Well, in this case, it is a quite straight-forward answer. 12 NeoPixels, a 5v LDO regulator, and some capacitors. The LDO regulator can provide a constant current output of 800mA and 12 Neopixels with a maximum current draw of 60mA each, will require 720mA, so everything seems to be ok in the current department. I am also never going to run them at maximum current either, as they will be way too bright!
Two 5-way header pins provide the standard Power, ground, data in and data out connections – note that I have still provided a 5v input, just in case I want to reuse these in another application, where 12v is not available…
Schematic
The 12 Neopixels are daisy-chained from pixel 1 to pixel 12, with a 100nf capacitor over the power rails of each pixel.

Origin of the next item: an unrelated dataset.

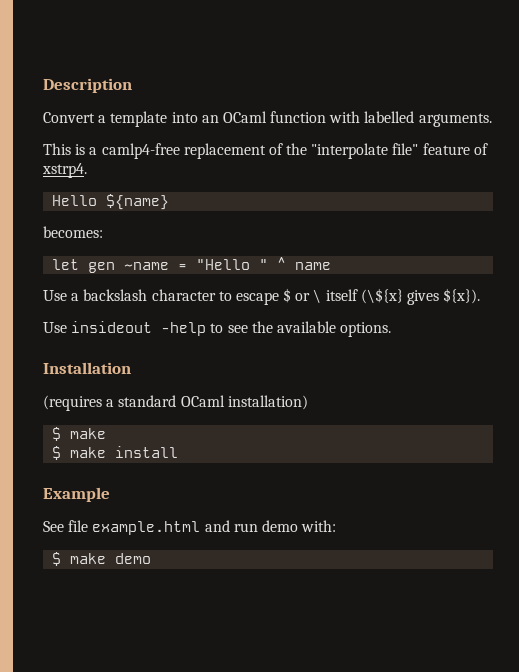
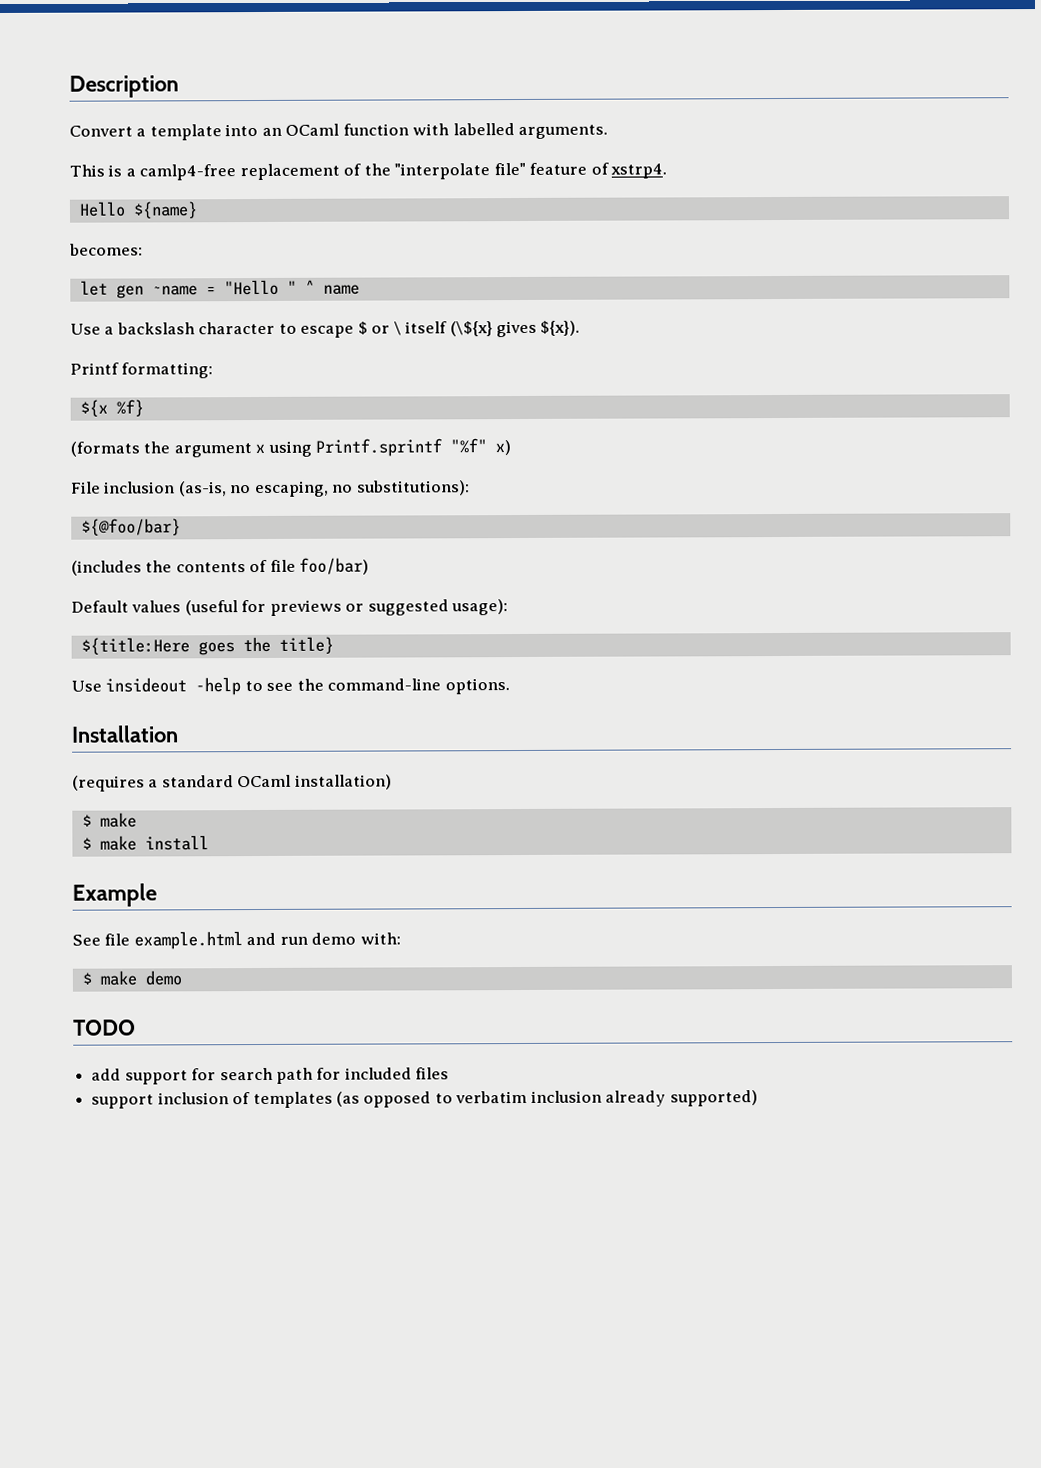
(481, 296) none -> [70,362,214,379] [79,399,144,417] [70,438,512,458] [71,480,470,498] [80,518,181,536] [71,557,370,576] [71,599,509,616] [80,636,334,656] // Printf formatting: // ${x %f} // (formats the argument x using Printf.sprintf "%f" x) // File inclusion (as-is, no escaping, no substitutions): // ${@foo/bar} // (includes the contents of file foo/bar) // Default values (useful for previews or suggested usage): // ${title:Here goes the title}
[276,321,336,333] available -> [327,678,442,691] command-line
(152, 558) none -> [73,1019,136,1036] [91,1067,450,1085] [91,1090,758,1109] // TODO // add support for search path for included files // support inclusion of templates (as opposed to verbatim inclusion already supported)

An AMS1117-5.0 LDO regulator provides voltage regulation down to the required 5v DC. This means that the maximum input voltage can be as high as 15v DC ( remember that most of this will be disposed of as heat by the regulator – I have provided an on-pcb heatsink, but recommend that the input voltage be limited to 12 DC at a maximum – to not over-drive the regulator )
The two 5-way headers provide connections for power, ground and signals. There are from pins 1 to 5:
VIN: 12v DC maximum down to 7.2 v DC
VCC: 5v DC only
DIN: Data In
DOUT: Data out
GND: Ground connection
Using the strip
The NeoPixel strip will work with all common NeoPixel libraries, including Adafruit NeoPixel. One word of caution though – NeoPixels are never truly switched off; even when not lit up, the chip inside the pixel still consumes about 1 mA of current. While this may not seem like a lot, it quickly adds up, and can potentially drain a battery-operated system completely in a few hours if you use a lot of them.
It is thus considered good practice to completely remove the input voltage from the pixel power pins when not in use. I am currently experimenting with a way of doing this via a Mosfet and transistor combination that will be controlled from the same microcontroller that drives the strip. Yes, you end up using another gpio pin, but you also potentially save a lot of power; in my book a good trade-off, since gpio pins on microcontrollers are plentiful these days, and we rarely use all of them anyway…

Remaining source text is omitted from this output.